Montreal suburb asked to pay $12K in racial profiling case
MONTREAL—Quebec’s humanrights tribunal has found that a Black man who was stopped by police while dropping his son off at daycare was racially profiled. The tribunal has ordered the Montreal suburb of Longueuil, a Longueuil police officer and a former police officer to pay Joel DeBellefeuille $10,000 in damages.
Dominic Polidoro, who remains a police officer, has also been ordered to pay an additional $2,000 in punitive damages. DeBellefeuille was stopped by police outside his son’s daycare in March 2012 after police followed his car for more than a kilometre.
According to the decision, Polidoro testified that he followed DeBellefeuille’s vehicle because he thought DeBellefeuille was looking at him, gestured towards him and said something to him while the two vehicles were stopped at a stop sign.
In his decision, Judge Christian Brunelle found that Polidoro’s explanation didn’t justify his stop of DeBellefeuille.
“It is highly improbably that a white man (or woman) who, while driving their vehicle observed a police officer while continuing to talk with the other passengers and gesticulating — as many people do incidentally while expressing themselves — would be considered a suspect for that sole reason,” Brunelle wrote.
Brunelle found that Polidoro’s actions could only be “rationally explained by the prejudices he maintained, whether consciously or not, towards a Black man driving a luxury car.”

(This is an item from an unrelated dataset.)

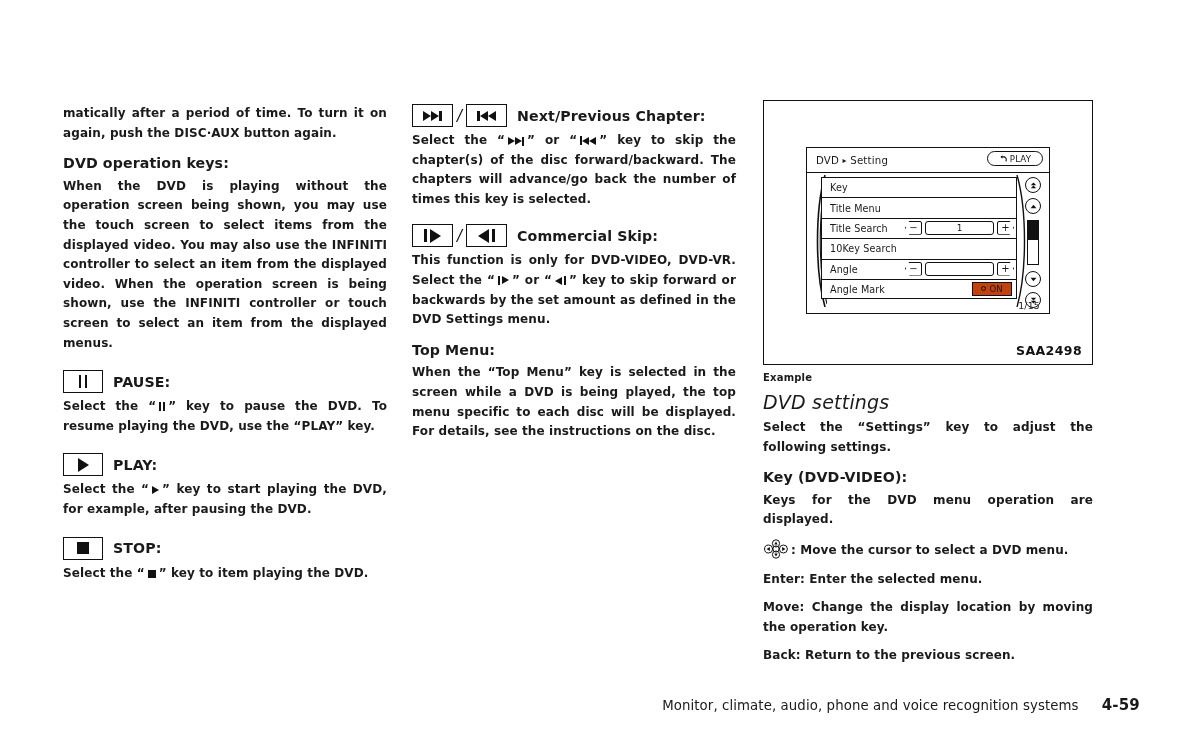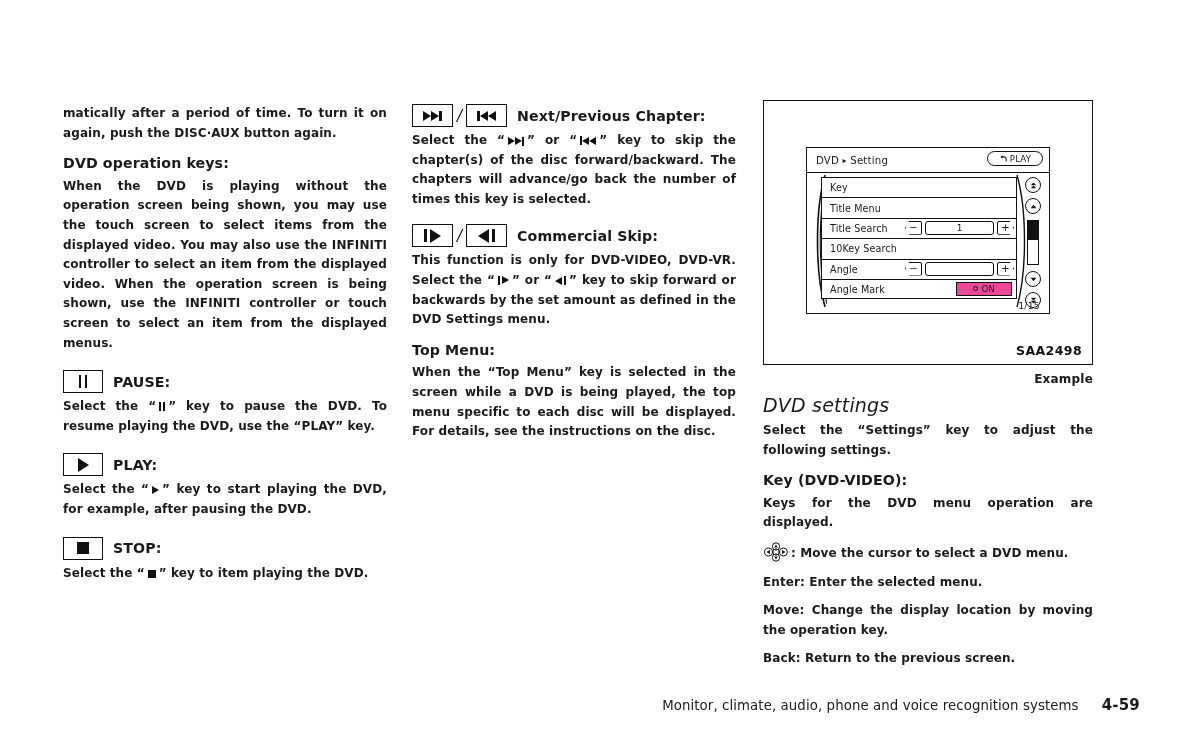"ON" .onbox { background: #ec4899 -> #c2410c; width: 56px -> 40px }
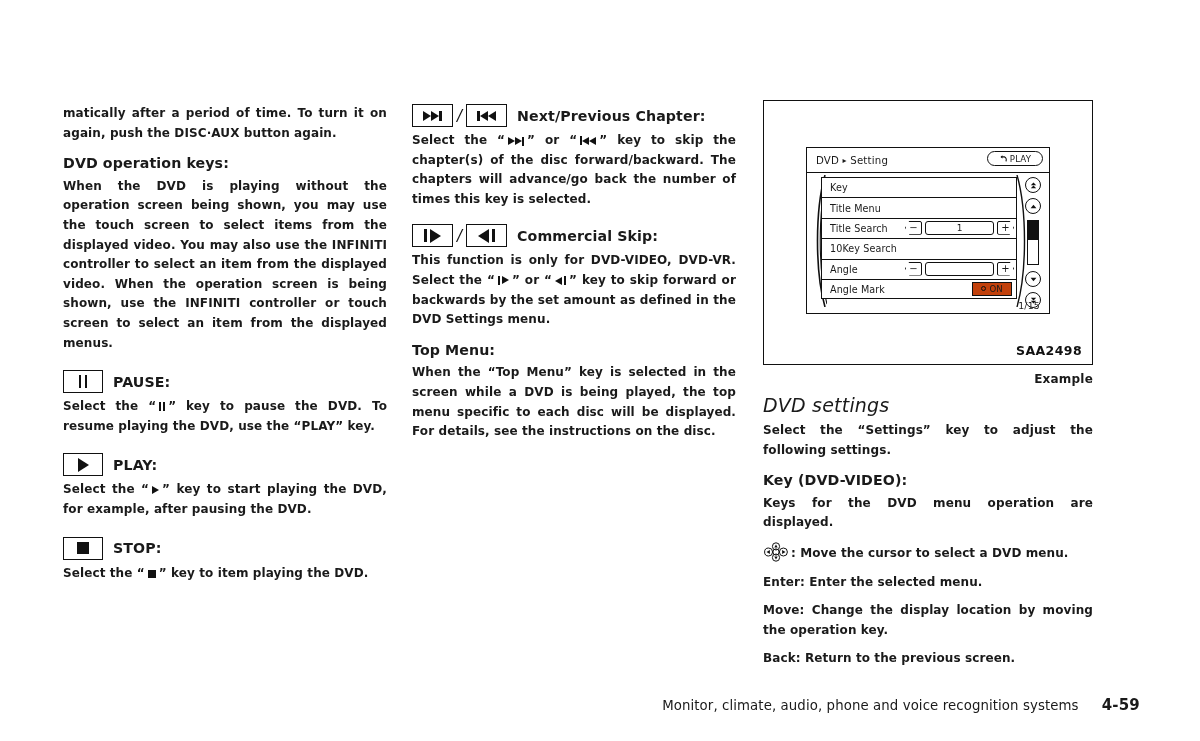"Example" .caption { font-size: 12px -> 10px; text-align: right -> left }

DeBellefeuille, who was driving a BMW at the time, told the tribunal that he has been stopped “numerous times” by police.
The other officer who stopped DeBellefeuille, Jean-Claude Bleu Voua, was not ordered to pay punitive damages because he is no longer a police officer and could not be found by the tribunal.
The Longueuil police service has also been ordered to improve its training around racial profiling and to evaluate its effectiveness. It will also be required to collect racial data on people stopped by its officers.